More details about clustering

Questions from a scientist, with answers from BaRC

It's worth reading the Cluster 3.0 manual (​http://bonsai.hgc.jp/~mdehoon/software/cluster/cluster3.pdf) to get the authors' input on some of these issues.

1 - What to cluster (RPKMs, fold-change relative to a reference?)

• We always prefer log2 ratios rather than levels (like RPKM). Ratios provide more information to the clustering algorithm, and the result (as a heatmap) includes clearer visual cues of changes (since one has a range of positive and negative values, instead of just a range of positive values). In that case, however, you often have a choice of the reference(s) for your ratios, whether it's another sample or a median of all samples.
  
  Note: To create a heatmap using z-scores, log2-transform the expression values (e.g. normalized counts, FPKM, etc.) and then calculate the z-scores.

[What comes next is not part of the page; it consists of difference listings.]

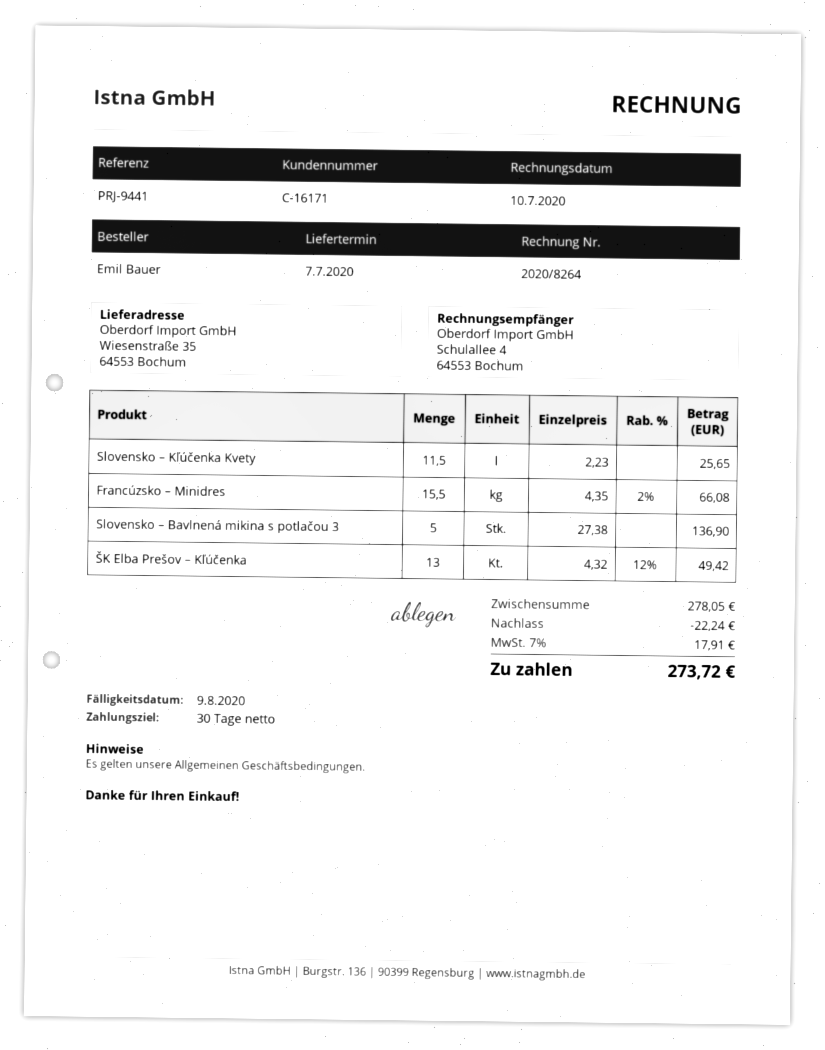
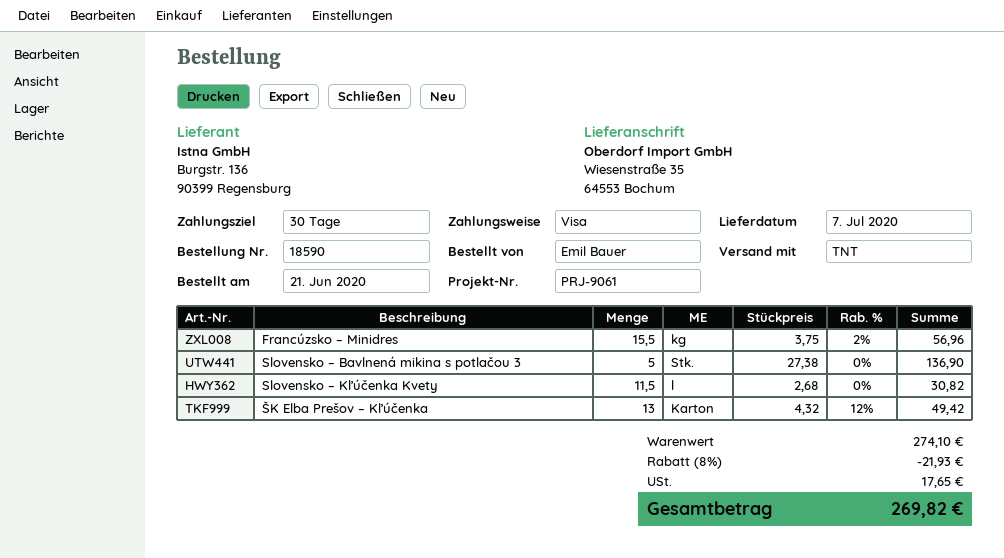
reference: PRJ-9441 -> PRJ-9061
Slovensko – Kľúčenka Kvety: 11.5 x 2.23 = 25.65 -> 11.5 x 2.68 = 30.82
Francúzsko – Minidres: 15.5 x 4.35 - 2% = 66.08 -> 15.5 x 3.75 - 2% = 56.96
subtotal: 278.05 -> 274.10
discount: 22.24 -> 21.93
tax: 17.91 -> 17.65
total: 273.72 -> 269.82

In R, the ​ scale function can be used after transposing the data, by default scale calculates column-wise z-score not row-wise.

2 - How to normalize or scale the data, if necessary?

• Same as for general other analyses of this sort of data, and you probably want to do this before any filtering (so do it on all genes, rather than selected genes). Log2 transformation of ratios is almost always a good idea.

3 - What distance measures to use?

• I usually simply use some sort of correlation (like the Cluster 3.0 default of "Correlation (uncentered)"), along with the "average linkage" clustering method (for hierarchical clustering).

4 - Whether to cluster all genes, or filter for genes which vary across conditions?

• We always use a subset of genes that seem to be doing something interesting, whether the union of all differentially expressed genes, the top n genes after sorting by CV across all conditions, or some other method. Processing all genes often causes the interesting genes to be hidden amidst the more-numerous boring genes.

5 - Type of clustering you'd recommend: hierarchical, k-means, or others?

• Usually hierachical, at least to start with. The only times we do k-means or SOMs are if we want to split selected genes into groups (and then it takes some playing around to get just the right number of groups). Hierarchical is also easiest because you don't have to decide how many groups you want.

6 - Evaluating clustering results?

• This may be the trickiest issue (in some ways similar to evaluating differential expression in general). First, some QC -- without looking at individual genes, is the heatmap as expected? If not, do we need to process/normalize the data in a different way or did the experiment just not work? Then, why are we doing the experiment -- is it to identify genes of interest or patterns of interest? The heatmap may help us answer these questions; on the other hand, even if the clustering looks reasonable and dependable, we probably need some real statistics to get a final answer to our question(s).

7 - What to do with biological replicates (average? keep them separate?)

• We like doing it both ways. Having a column for each replicate can help convince me that my method of selecting genes (such as from differential expression statistics) worked, and I can also get a feeling for variability of the system being assayed. On the other hand, especially if you're comparing a lot of samples, including replicates takes away from the major story. In that case it may come down to what you want to convey in the figure. Also, as a summary metric we prefer median so one sample doesn't mess up the mean.